Door de “compagnieën van verre” werd gehandeld met o.a. Spaanse realen (Spaanse matten) die
zelfs werden nageslagen te Dordrecht en Middelburg. De latere V.O.C. gebruikte ook de realen
en verder de Nederlandse gouden en zilveren munten van hoge waarde die ook hier in omloop
waren. Voorbeelden hiervan zijn de gouden dukaten en zilveren leeuwendaalders, rijders en
rijksdaalders. Bij grote schaarste aan gemunt geld werd ook wel toestemming gegeven om baren
goud en zilver uit te voeren. Vanwege de behoefte aan kleingeld werden later ook schellingen,
dubbele stuivers, stuivers en sinds 1724 duiten naar de oost gebracht. Deze eerste zending duiten
waren van het gewone Hollandse type uit het munthuis te Dordrecht. Een duit was in Azië echter
¼ stuiver waard in plaats van ⅛ stuiver, hij was daar dus het dubbele waard. Dit nodigde uit tot
omvangrijke illegale handel van duiten naar Azië waardoor al snel besloten werd om een eigen
V.O.C. type te gaan maken. Alleen dit eigen type werd gangbaar verklaard. Op de meeste van
deze duiten staat op de keerzijde alleen het wapen van de provincie waar de duiten geslagen zijn
en verder geen tekst. Op de voorzijde staat het V.O.C. monogram met daaronder het jaartal. Dit
nieuwe type werd in 1726 voor het eerst geslagen. Tevens zijn er sinds 1749 halve duiten
geslagen echter in mindere mate. Omdat deze duiten bedoeld waren voor de oost en daar het
dubbele waard waren is het niet verwonderlijk dat V.O.C. duiten hier niet of nauwelijks worden
teruggevonden in de bodem. De weinige exemplaren die hier gevonden worden zijn meestal
verloren door b.v. zeelieden en handelaren van de V.O.C. De V.O.C. duiten zijn niet zeldzaam
en komen tegenwoordig in grote hoeveelheden weer terug naar Nederland uit diverse Aziatische
landen (b.v. Indonesië).
Smokkel
Hierboven werd al de smokkel van duiten naar de oost besproken maar reeds vroeg in de 17e
eeuw werden er door de bemanningen van de V.O.C. schepen grote hoeveelheden zilveren
munten meegesmokkeld. De grote zilverstukken werden in de republiek tegen een vastgestelde
koers in omloop gebracht, een leeuwendaalder had bijvoorbeeld een waarde van 63 stuivers.
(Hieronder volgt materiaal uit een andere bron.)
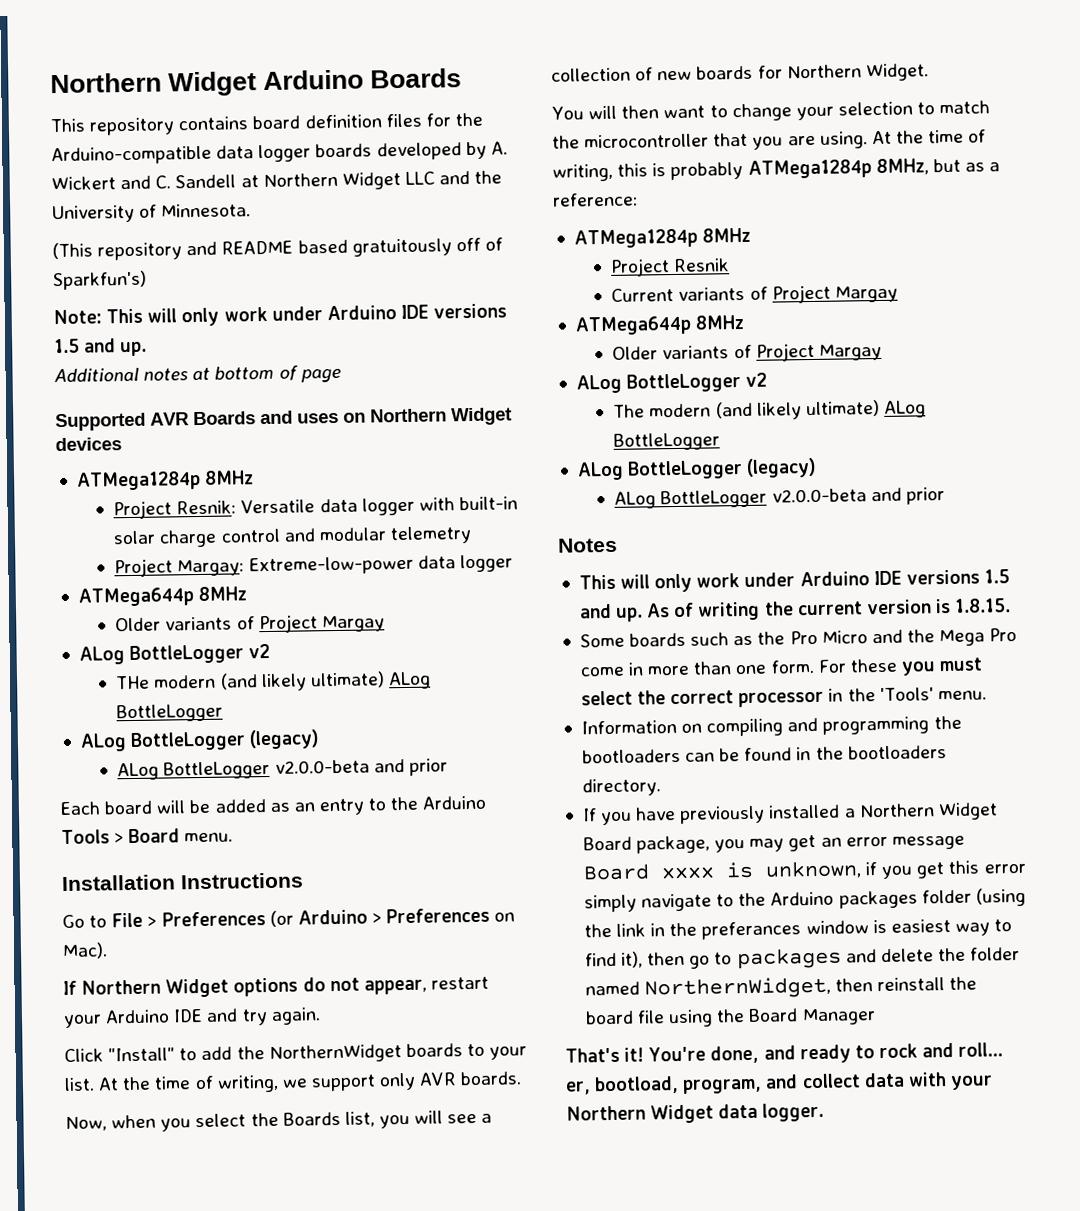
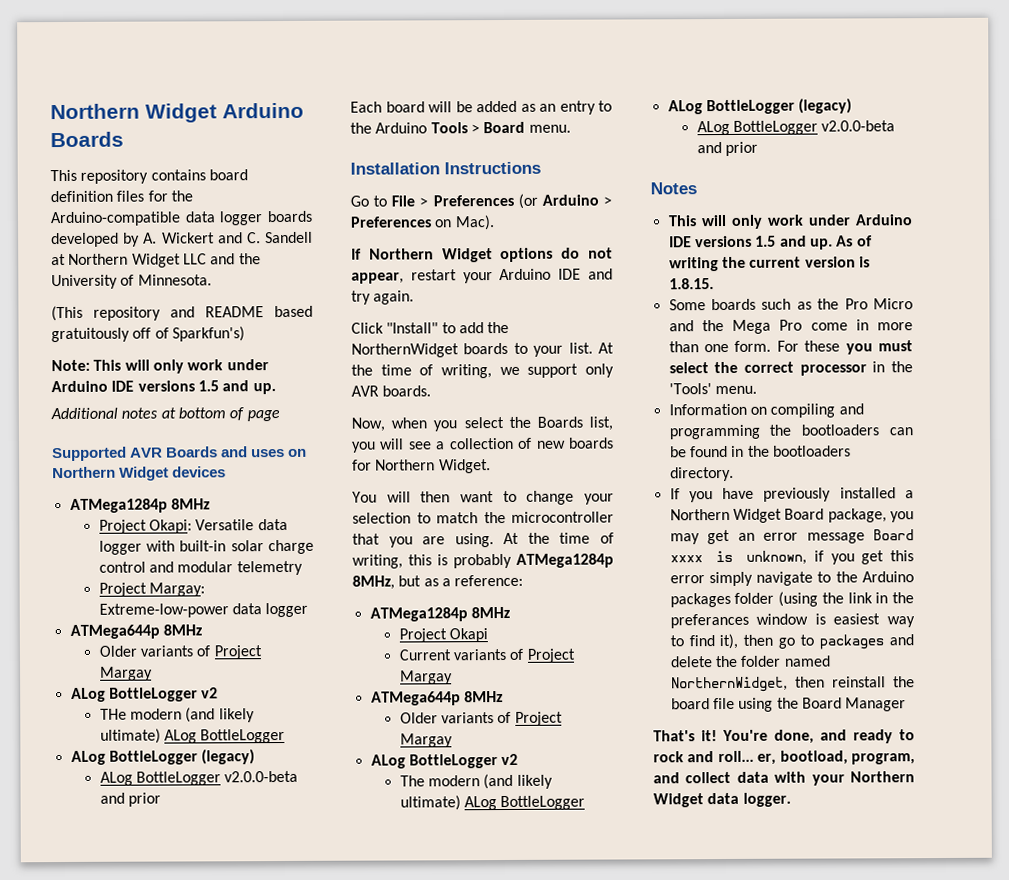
- Project Resnik: Versatile data logger with built-in solar charge control and modular telemetry
+ Project Okapi: Versatile data logger with built-in solar charge control and modular telemetry
- Project Resnik
+ Project Okapi

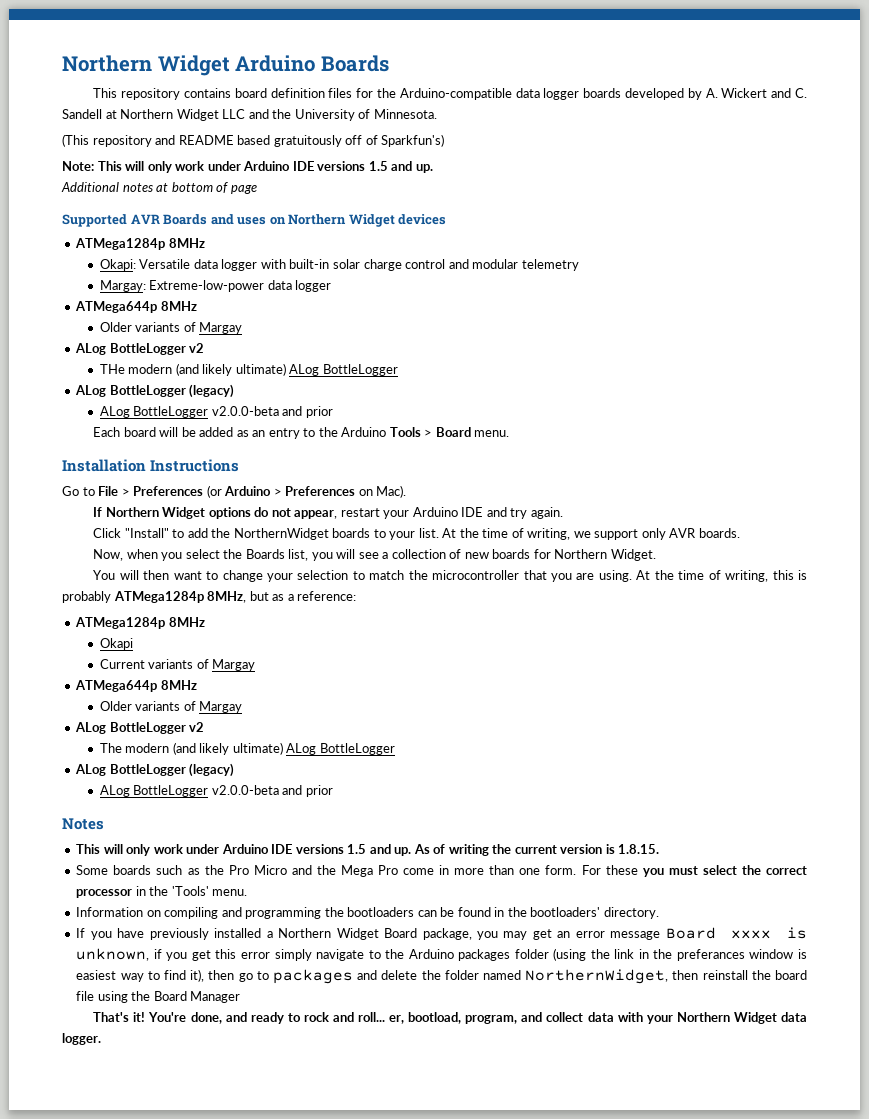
- Project Okapi: Versatile data logger with built-in solar charge control and modular telemetry
+ Okapi: Versatile data logger with built-in solar charge control and modular telemetry
- Project Margay: Extreme-low-power data logger
+ Margay: Extreme-low-power data logger
  ATMega644p 8MHz
- Older variants of Project Margay
+ Older variants of Margay
- Project Okapi
+ Okapi
- Current variants of Project Margay
+ Current variants of Margay
  ATMega644p 8MHz
- Older variants of Project Margay
+ Older variants of Margay
- Information on compiling and programming the bootloaders can be found in the bootloaders directory.
+ Information on compiling and programming the bootloaders can be found in the bootloaders' directory.

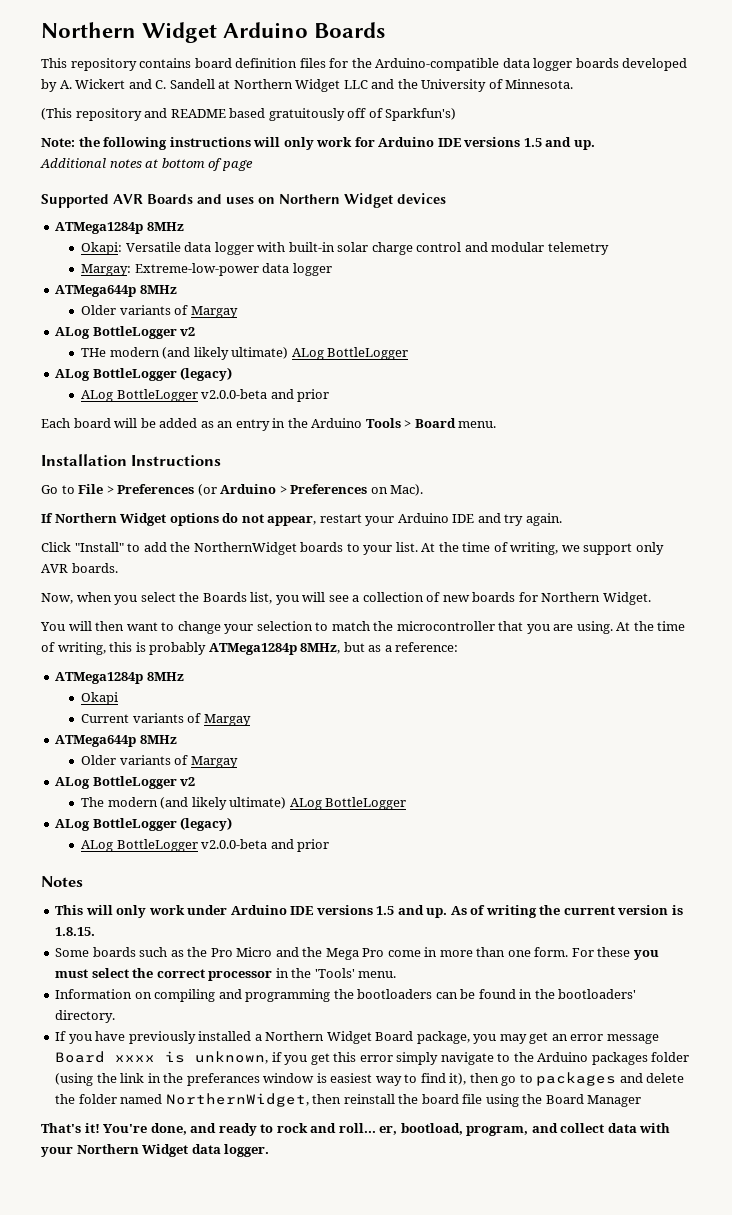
- Note: This will only work under Arduino IDE versions 1.5 and up.
+ Note: the following instructions will only work for Arduino IDE versions 1.5 and up.
- Each board will be added as an entry to the Arduino Tools > Board menu.
+ Each board will be added as an entry in the Arduino Tools > Board menu.

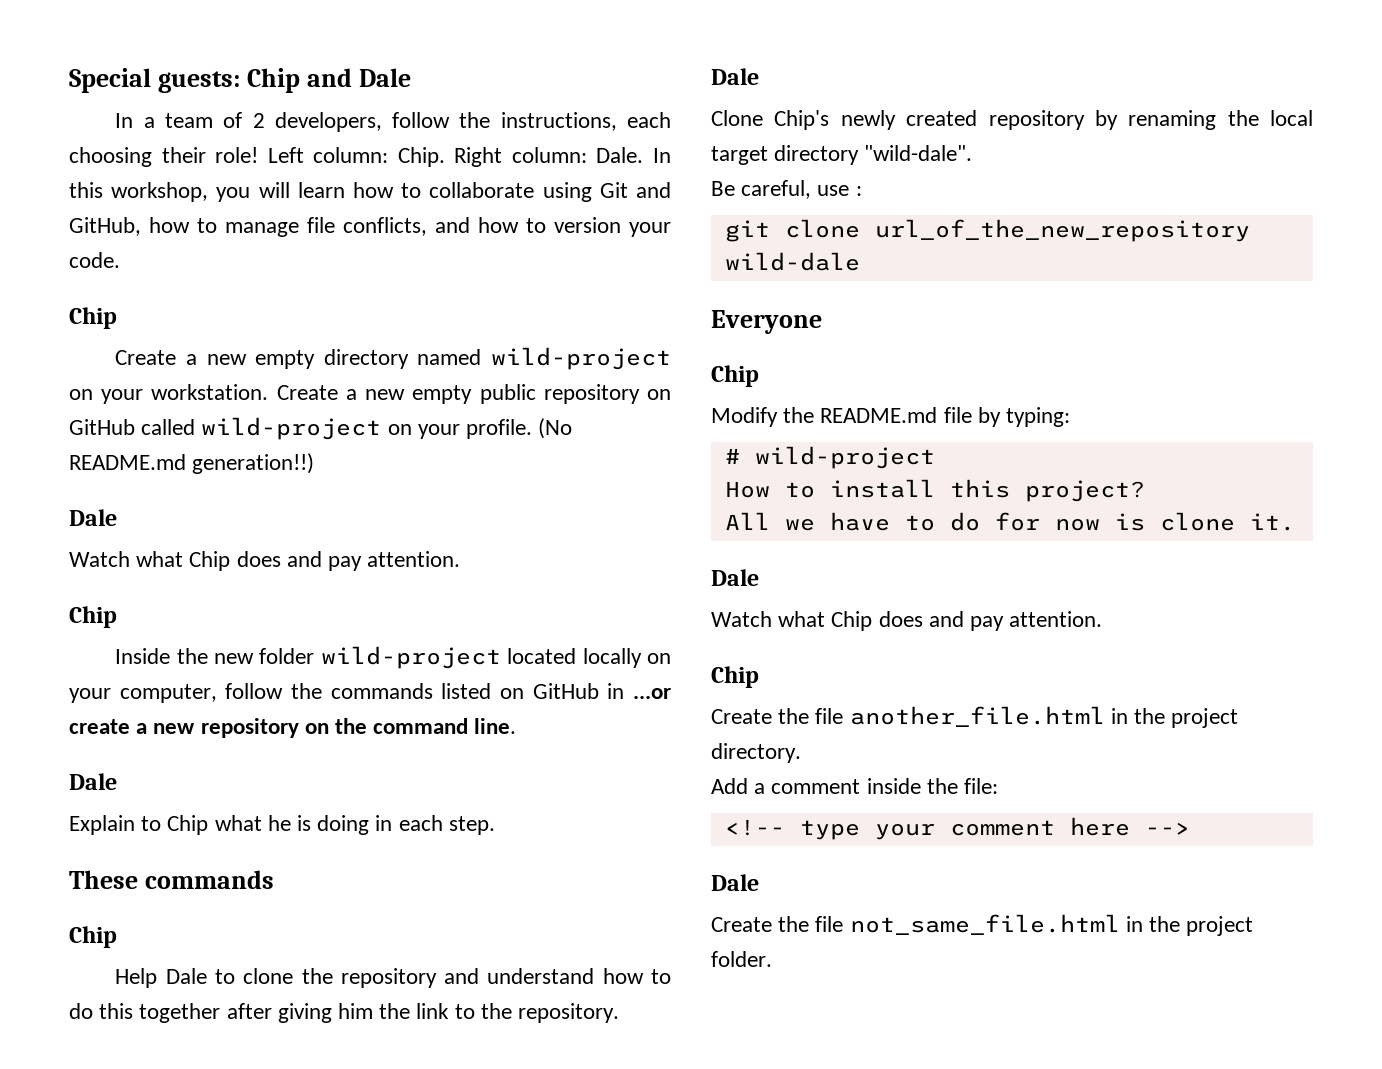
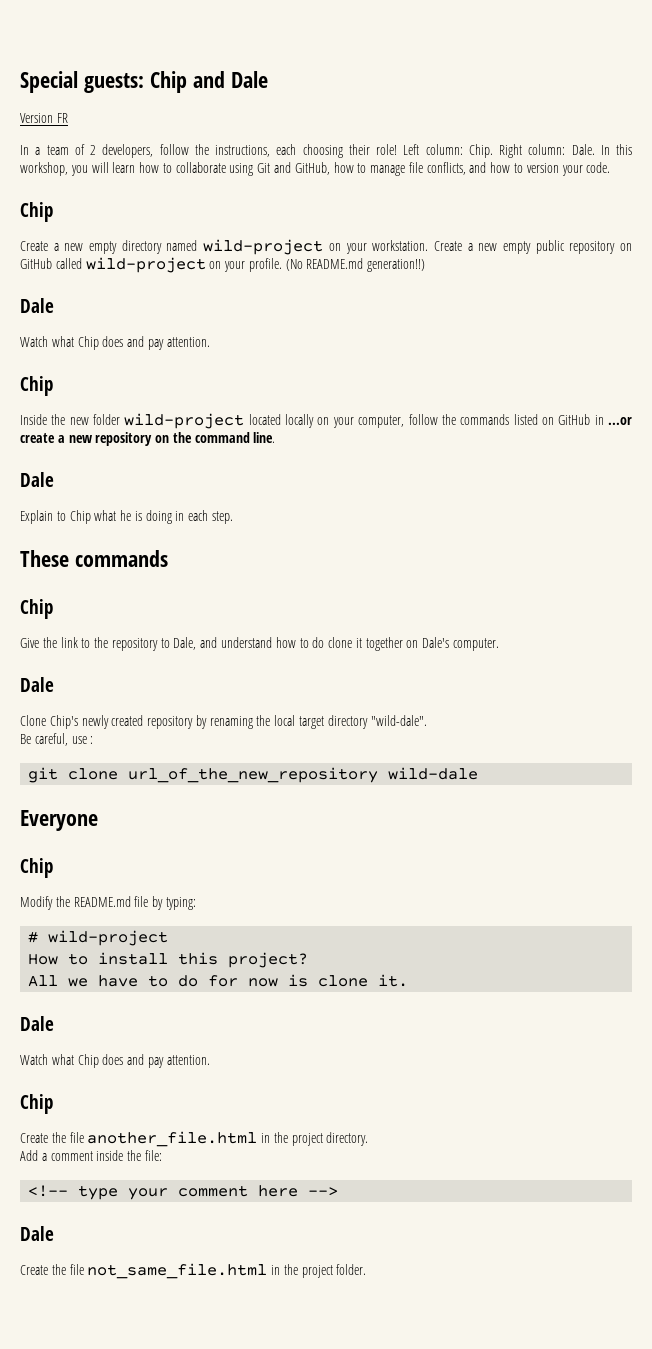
+ Version FR
- Help Dale to clone the repository and understand how to do this together after giving him the link to the repository.
+ Give the link to the repository to Dale, and understand how to do clone it together on Dale's computer.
Door de stijging van de zilverprijs stegen echter de muntstukken in werkelijke waarde doordat
zij meer zilver bevatten dan de afgesproken koers van 63 stuivers. Zo was een leeuwendaalder op een bepaald moment werkelijk 65 tot 66 stuivers waard. Deze
munten verdwenen dan al snel uit de omloop en werden vaak alleen nog maar gebruikt door de
V.O.C. om hiermee in Azië te handelen. In Azië werd namelijk niet met de afgesproken koers
gerekend maar met de werkelijke zilverwaarde van de munten. Het gevolg hiervan was dat in de
17e en begin 18e eeuw er door de bemanningen van de V.O.C. schepen grote hoeveelheden
zilveren munten werden meegesmokkeld. Zij wisselden deze munten bij de kassiers van de
compagnie tegen de gunstiger koers die in Azië werd gehanteerd en kregen een wissel
(ontvangstbewijs) op patria. Deze wissel lieten zij dan weer uitbetalen als zij terugkwamen in de
republiek, op deze wijze verdienden zij 1 tot 2 stuiver per muntstuk. De V.O.C. wilde echter alle
winst die te behalen was op welke wijze dan ook voor zich zelf houden en verbood dit
omwisselen, maar hier werd aardig de hand mee gelicht. Dit was voornamelijk de reden dat het
V.O.C. geld voortaan apart werd besteld bij de munthuizen en dat de munten van een afwijkend
type waren met het V.O.C. monogram er in verwerkt. Voortaan mochten alleen deze munten
omgewisseld worden bij de kassiers.
De grote sommen geld van de V.O.C. moesten vanuit de Nederlanden vervoerd worden naar
verschillende bestemmingen in Azië. Soms echter kwam een schip nooit aan omdat het
overvallen werd of het was in een storm vergaan. Dit was een enorm verlies omdat deze schepen
op de heenweg vaak kisten vol gouden, zilveren en koperen munten aan boord hadden. Als nu
tegenwoordig zo'n V.O.C. schip word teruggevonden op de zeebodem dan betekent dat een rijke
buit voor de vinders. Het is zelfs wel eens voorgekomen dat er in een teruggevonden V.O.C.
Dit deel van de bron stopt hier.